• What you need to do
Would you print the records below without changing anything?

(Data excerpts)
- - - -

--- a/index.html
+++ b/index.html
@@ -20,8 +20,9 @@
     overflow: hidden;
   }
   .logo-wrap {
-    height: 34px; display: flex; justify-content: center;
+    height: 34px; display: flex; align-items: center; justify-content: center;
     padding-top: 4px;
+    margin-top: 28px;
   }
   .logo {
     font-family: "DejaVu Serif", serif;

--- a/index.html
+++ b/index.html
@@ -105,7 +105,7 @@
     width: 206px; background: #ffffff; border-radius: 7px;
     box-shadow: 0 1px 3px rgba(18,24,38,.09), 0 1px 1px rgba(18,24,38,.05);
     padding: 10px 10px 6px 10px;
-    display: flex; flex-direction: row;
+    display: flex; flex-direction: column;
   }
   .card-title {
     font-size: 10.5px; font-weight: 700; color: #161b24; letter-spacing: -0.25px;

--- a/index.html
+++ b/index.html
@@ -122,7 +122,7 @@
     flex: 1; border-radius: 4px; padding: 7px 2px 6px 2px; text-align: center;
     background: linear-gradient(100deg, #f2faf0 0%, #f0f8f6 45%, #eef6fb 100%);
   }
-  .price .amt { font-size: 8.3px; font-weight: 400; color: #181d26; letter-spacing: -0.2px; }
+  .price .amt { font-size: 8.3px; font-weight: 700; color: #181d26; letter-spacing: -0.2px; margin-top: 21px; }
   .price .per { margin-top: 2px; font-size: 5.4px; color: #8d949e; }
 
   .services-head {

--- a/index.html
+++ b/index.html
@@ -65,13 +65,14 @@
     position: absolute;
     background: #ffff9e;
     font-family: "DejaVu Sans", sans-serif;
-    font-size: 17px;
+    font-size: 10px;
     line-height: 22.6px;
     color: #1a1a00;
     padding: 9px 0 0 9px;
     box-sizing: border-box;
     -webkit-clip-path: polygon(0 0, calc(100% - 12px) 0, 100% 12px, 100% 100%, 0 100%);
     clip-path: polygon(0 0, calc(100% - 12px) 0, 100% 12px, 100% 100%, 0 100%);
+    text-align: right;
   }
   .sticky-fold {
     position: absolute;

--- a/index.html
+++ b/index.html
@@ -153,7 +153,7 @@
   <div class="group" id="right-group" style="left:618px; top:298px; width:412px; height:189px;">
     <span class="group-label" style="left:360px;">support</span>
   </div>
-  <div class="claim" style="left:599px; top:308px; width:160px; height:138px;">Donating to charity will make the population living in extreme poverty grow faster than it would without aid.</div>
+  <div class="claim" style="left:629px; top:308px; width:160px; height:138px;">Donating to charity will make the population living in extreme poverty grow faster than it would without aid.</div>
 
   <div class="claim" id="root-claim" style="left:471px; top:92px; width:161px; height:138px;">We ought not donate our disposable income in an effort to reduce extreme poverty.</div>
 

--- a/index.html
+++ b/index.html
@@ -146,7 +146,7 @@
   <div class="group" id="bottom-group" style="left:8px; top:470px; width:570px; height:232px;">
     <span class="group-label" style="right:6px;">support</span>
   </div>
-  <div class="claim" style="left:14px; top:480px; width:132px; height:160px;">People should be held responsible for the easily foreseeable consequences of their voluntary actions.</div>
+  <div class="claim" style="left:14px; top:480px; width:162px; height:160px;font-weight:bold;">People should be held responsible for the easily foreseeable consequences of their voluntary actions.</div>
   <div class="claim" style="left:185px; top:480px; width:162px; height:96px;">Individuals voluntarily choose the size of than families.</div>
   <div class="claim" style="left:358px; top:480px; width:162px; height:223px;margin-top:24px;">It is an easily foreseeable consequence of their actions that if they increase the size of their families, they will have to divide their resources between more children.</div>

- - - -

• Task response
--- a/index.html
+++ b/index.html
@@ -20,8 +20,9 @@
     overflow: hidden;
   }
   .logo-wrap {
-    height: 34px; display: flex; justify-content: center;
+    height: 34px; display: flex; align-items: center; justify-content: center;
     padding-top: 4px;
+    margin-top: 28px;
   }
   .logo {
     font-family: "DejaVu Serif", serif;

--- a/index.html
+++ b/index.html
@@ -105,7 +105,7 @@
     width: 206px; background: #ffffff; border-radius: 7px;
     box-shadow: 0 1px 3px rgba(18,24,38,.09), 0 1px 1px rgba(18,24,38,.05);
     padding: 10px 10px 6px 10px;
-    display: flex; flex-direction: row;
+    display: flex; flex-direction: column;
   }
   .card-title {
     font-size: 10.5px; font-weight: 700; color: #161b24; letter-spacing: -0.25px;

--- a/index.html
+++ b/index.html
@@ -122,7 +122,7 @@
     flex: 1; border-radius: 4px; padding: 7px 2px 6px 2px; text-align: center;
     background: linear-gradient(100deg, #f2faf0 0%, #f0f8f6 45%, #eef6fb 100%);
   }
-  .price .amt { font-size: 8.3px; font-weight: 400; color: #181d26; letter-spacing: -0.2px; }
+  .price .amt { font-size: 8.3px; font-weight: 700; color: #181d26; letter-spacing: -0.2px; margin-top: 21px; }
   .price .per { margin-top: 2px; font-size: 5.4px; color: #8d949e; }
 
   .services-head {

--- a/index.html
+++ b/index.html
@@ -65,13 +65,14 @@
     position: absolute;
     background: #ffff9e;
     font-family: "DejaVu Sans", sans-serif;
-    font-size: 17px;
+    font-size: 10px;
     line-height: 22.6px;
     color: #1a1a00;
     padding: 9px 0 0 9px;
     box-sizing: border-box;
     -webkit-clip-path: polygon(0 0, calc(100% - 12px) 0, 100% 12px, 100% 100%, 0 100%);
     clip-path: polygon(0 0, calc(100% - 12px) 0, 100% 12px, 100% 100%, 0 100%);
+    text-align: right;
   }
   .sticky-fold {
     position: absolute;

--- a/index.html
+++ b/index.html
@@ -153,7 +153,7 @@
   <div class="group" id="right-group" style="left:618px; top:298px; width:412px; height:189px;">
     <span class="group-label" style="left:360px;">support</span>
   </div>
-  <div class="claim" style="left:599px; top:308px; width:160px; height:138px;">Donating to charity will make the population living in extreme poverty grow faster than it would without aid.</div>
+  <div class="claim" style="left:629px; top:308px; width:160px; height:138px;">Donating to charity will make the population living in extreme poverty grow faster than it would without aid.</div>
 
   <div class="claim" id="root-claim" style="left:471px; top:92px; width:161px; height:138px;">We ought not donate our disposable income in an effort to reduce extreme poverty.</div>
 

--- a/index.html
+++ b/index.html
@@ -146,7 +146,7 @@
   <div class="group" id="bottom-group" style="left:8px; top:470px; width:570px; height:232px;">
     <span class="group-label" style="right:6px;">support</span>
   </div>
-  <div class="claim" style="left:14px; top:480px; width:132px; height:160px;">People should be held responsible for the easily foreseeable consequences of their voluntary actions.</div>
+  <div class="claim" style="left:14px; top:480px; width:162px; height:160px;font-weight:bold;">People should be held responsible for the easily foreseeable consequences of their voluntary actions.</div>
   <div class="claim" style="left:185px; top:480px; width:162px; height:96px;">Individuals voluntarily choose the size of than families.</div>
   <div class="claim" style="left:358px; top:480px; width:162px; height:223px;margin-top:24px;">It is an easily foreseeable consequence of their actions that if they increase the size of their families, they will have to divide their resources between more children.</div>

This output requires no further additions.